In 2017, Google researchers introduced transformer blocks in their paper titled “Attention is All You Need” by Vaswani et al. This approach largely replaced RNNs and served as the foundation for the powerful LLMs we use today. Transformers are built on the concept of self-attention, enabling the model to weigh the importance of different words in a sentence based on their relevance to each other.

In their paper, the Transformer architecture was depicted as shown below. It comprises an Encoder, which processes the input text, and a Decoder, responsible for generating the next word in the sequence.

(Source: Vaswani et al. 2017, Figure 1)

Token Positions#

  • The above operation of Transformers (or Self-Attention) does not take into account the relative positions of tokens in each sequence.

  • The output sequence may therefore be the same no matter how the tokens of the input sequence vary in order. (The model is permutation invariant).

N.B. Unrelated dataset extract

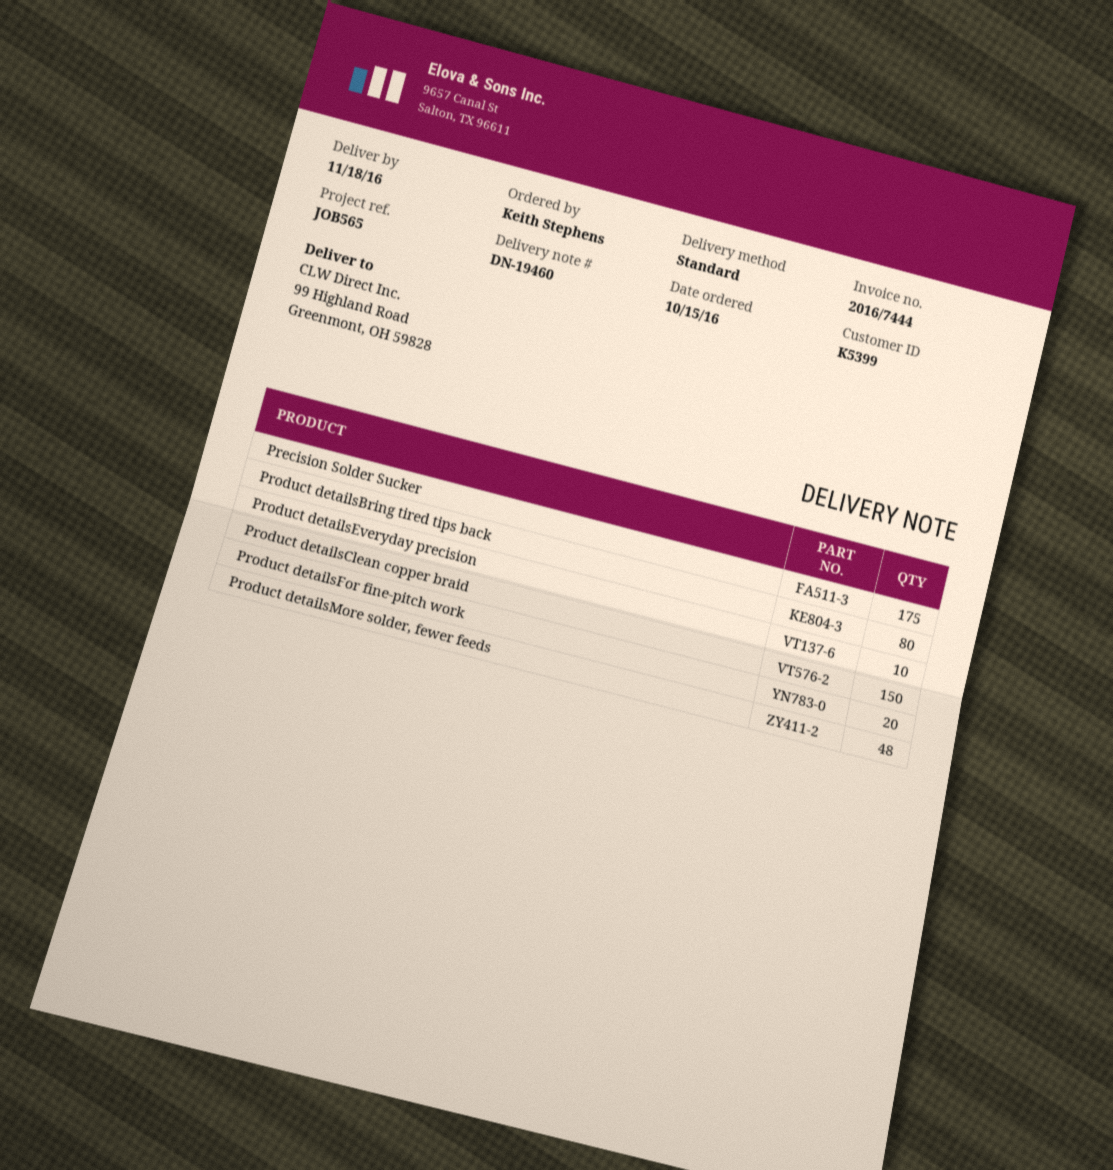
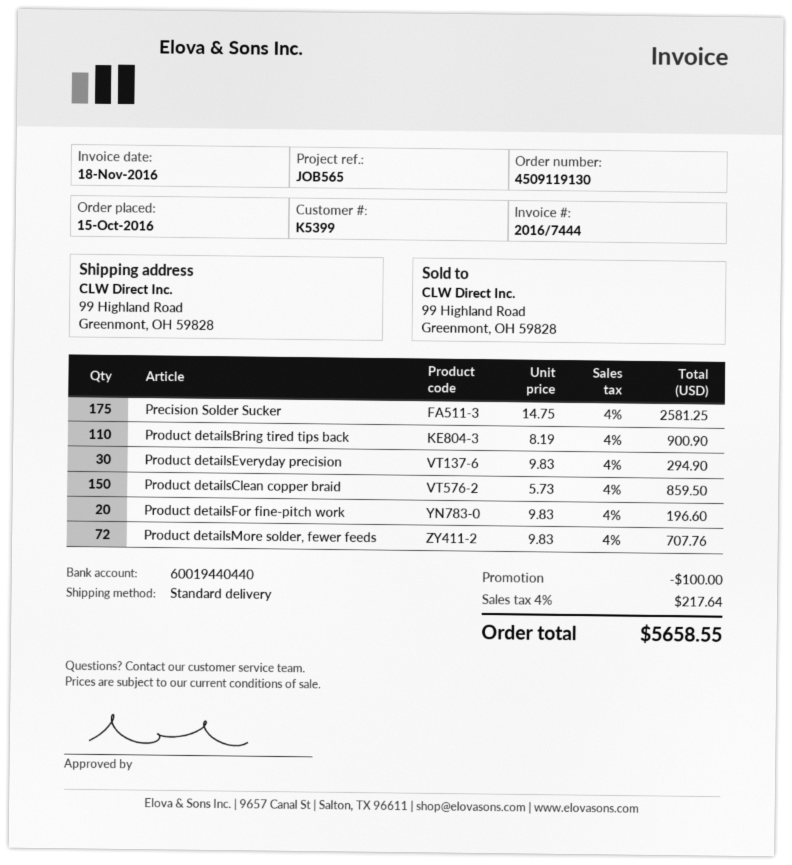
Product detailsBring tired tips back: 80 -> 110
Product detailsEveryday precision: 10 -> 30
Product detailsMore solder, fewer feeds: 48 -> 72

  • To fix this, most transformers models create position embeddings or position encodings for each token of the sequence to represent the position of the word/token in the current sequence.

  • The position embeddings are added to word/token embeddings via concatenation.

(Source: http://peterbloem.nl/blog/transformers)

From Transformers to Classifiers#

(Source: http://peterbloem.nl/blog/transformers)

  • With the transformer blocks, the most common way to build a classifier is to have an architecture consisting of a large chain of transformer blocks.

  • All we need to do is work out how to feed the input sequences into the architecture and how to transform the final output sequence into a single classification.

  • The trick in the classifier is to apply global average pooling to the final output sequence, and map the result to a softmaxed class vector.

    • The output sequence is averaged to produce a single vector (similar to the document embeddings).

    • This vector is then projected down to a vector with one element per class and softmaxed into probabilities.

Transfer Learning#

Machine Learning#

  • A traditional machine learning model is trained for performance on a specific task.

  • To deal with a different task requires another set of labeled data and another round of training and optimization.

  • Therefore, every new task requires a sufficient amount of labeled data.

Transfer Learning Intuition#

  • Transfer Learning is the concept of learning a fundamental representation of the data that can be adapted to different tasks.

  • The learning of this fundamental general-purpose representation often relies on a large amount of data that are available relatively cheaply.

  • Two important considerations for effective transfer learning:

    • The knowledge distillation step, called pre-training, should be based on an abundant amount of data.

    • Adaptation, often called fine-tuning, should be done with data that shares similarities with the data used for pre-training.

Examples of Transfer Learning in NLP#

  • We can build the sentiment classifier using the pre-trained word embeddings (e.g., GloVe, Fasttext).

  • We can apply advanced language model (i.e., BERT) for sentiment classification.

  • This two-step sequential learning of pre-training and fine-tuning is the most common form of transfer learning.

  • Important considerations:

    • When applying the pre-trained models to your data, always check the proportion of the unknown/unseen tokens.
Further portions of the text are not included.